▸ **What you need to do**: Nothing but the lines from the first line of the entries through the line with "height:103px; width:100%;" should appear in the answer, transcribed exactly and free of pictures.

▸ **Supplied information**:
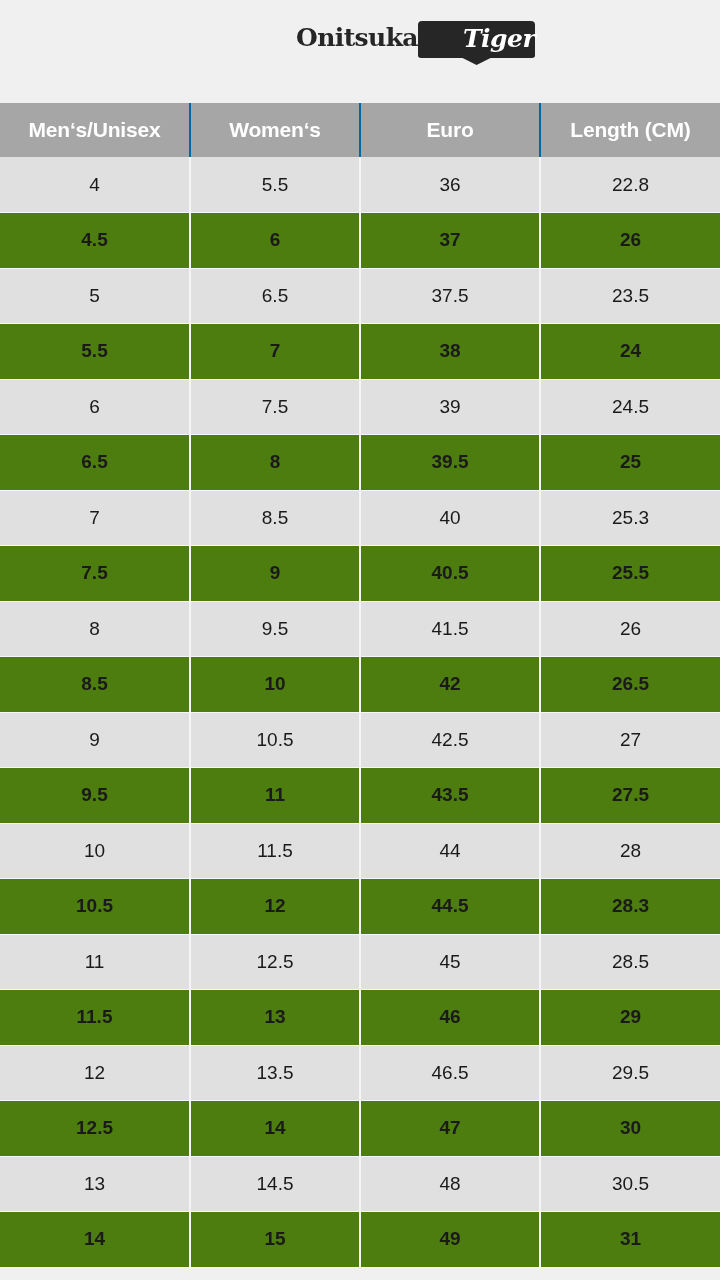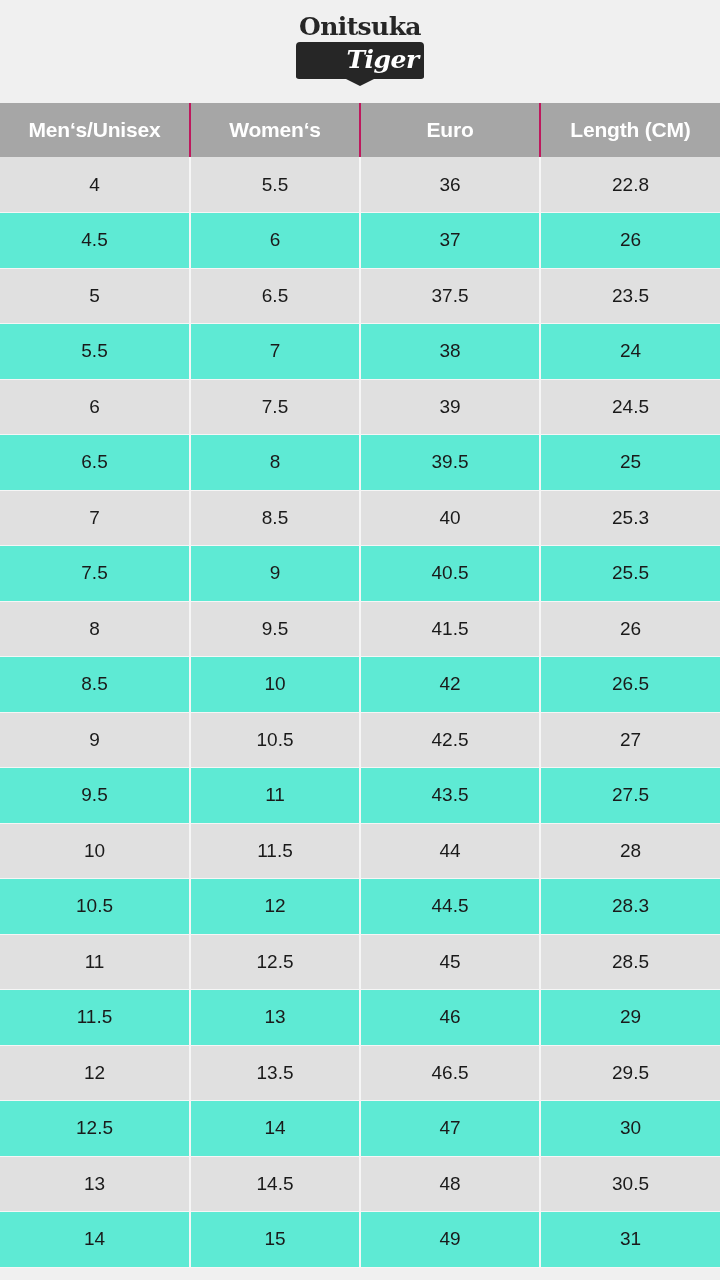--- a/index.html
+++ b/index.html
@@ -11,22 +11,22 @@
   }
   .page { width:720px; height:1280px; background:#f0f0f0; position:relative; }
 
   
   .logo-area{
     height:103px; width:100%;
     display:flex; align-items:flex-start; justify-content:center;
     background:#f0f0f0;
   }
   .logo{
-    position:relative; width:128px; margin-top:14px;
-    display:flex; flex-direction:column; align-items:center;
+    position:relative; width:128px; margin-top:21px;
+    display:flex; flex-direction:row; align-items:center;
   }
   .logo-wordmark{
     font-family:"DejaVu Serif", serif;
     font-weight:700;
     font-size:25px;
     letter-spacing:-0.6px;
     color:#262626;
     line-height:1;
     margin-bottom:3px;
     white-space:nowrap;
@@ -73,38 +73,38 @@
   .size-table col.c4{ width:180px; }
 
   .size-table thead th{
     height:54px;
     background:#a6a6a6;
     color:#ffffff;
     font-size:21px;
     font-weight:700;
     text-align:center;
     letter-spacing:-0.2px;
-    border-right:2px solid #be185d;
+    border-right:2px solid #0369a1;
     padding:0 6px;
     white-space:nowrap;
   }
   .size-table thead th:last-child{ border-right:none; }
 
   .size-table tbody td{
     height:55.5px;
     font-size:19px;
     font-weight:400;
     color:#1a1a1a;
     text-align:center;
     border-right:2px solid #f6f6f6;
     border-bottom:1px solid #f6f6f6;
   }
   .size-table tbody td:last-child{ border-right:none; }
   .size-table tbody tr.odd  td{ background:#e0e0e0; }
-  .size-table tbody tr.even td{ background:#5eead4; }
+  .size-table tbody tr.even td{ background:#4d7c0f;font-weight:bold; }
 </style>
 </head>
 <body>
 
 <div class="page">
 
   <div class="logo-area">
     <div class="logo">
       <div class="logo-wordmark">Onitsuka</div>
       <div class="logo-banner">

▸ **Final answer**:
--- a/index.html
+++ b/index.html
@@ -11,22 +11,22 @@
   }
   .page { width:720px; height:1280px; background:#f0f0f0; position:relative; }
 
   
   .logo-area{
     height:103px; width:100%;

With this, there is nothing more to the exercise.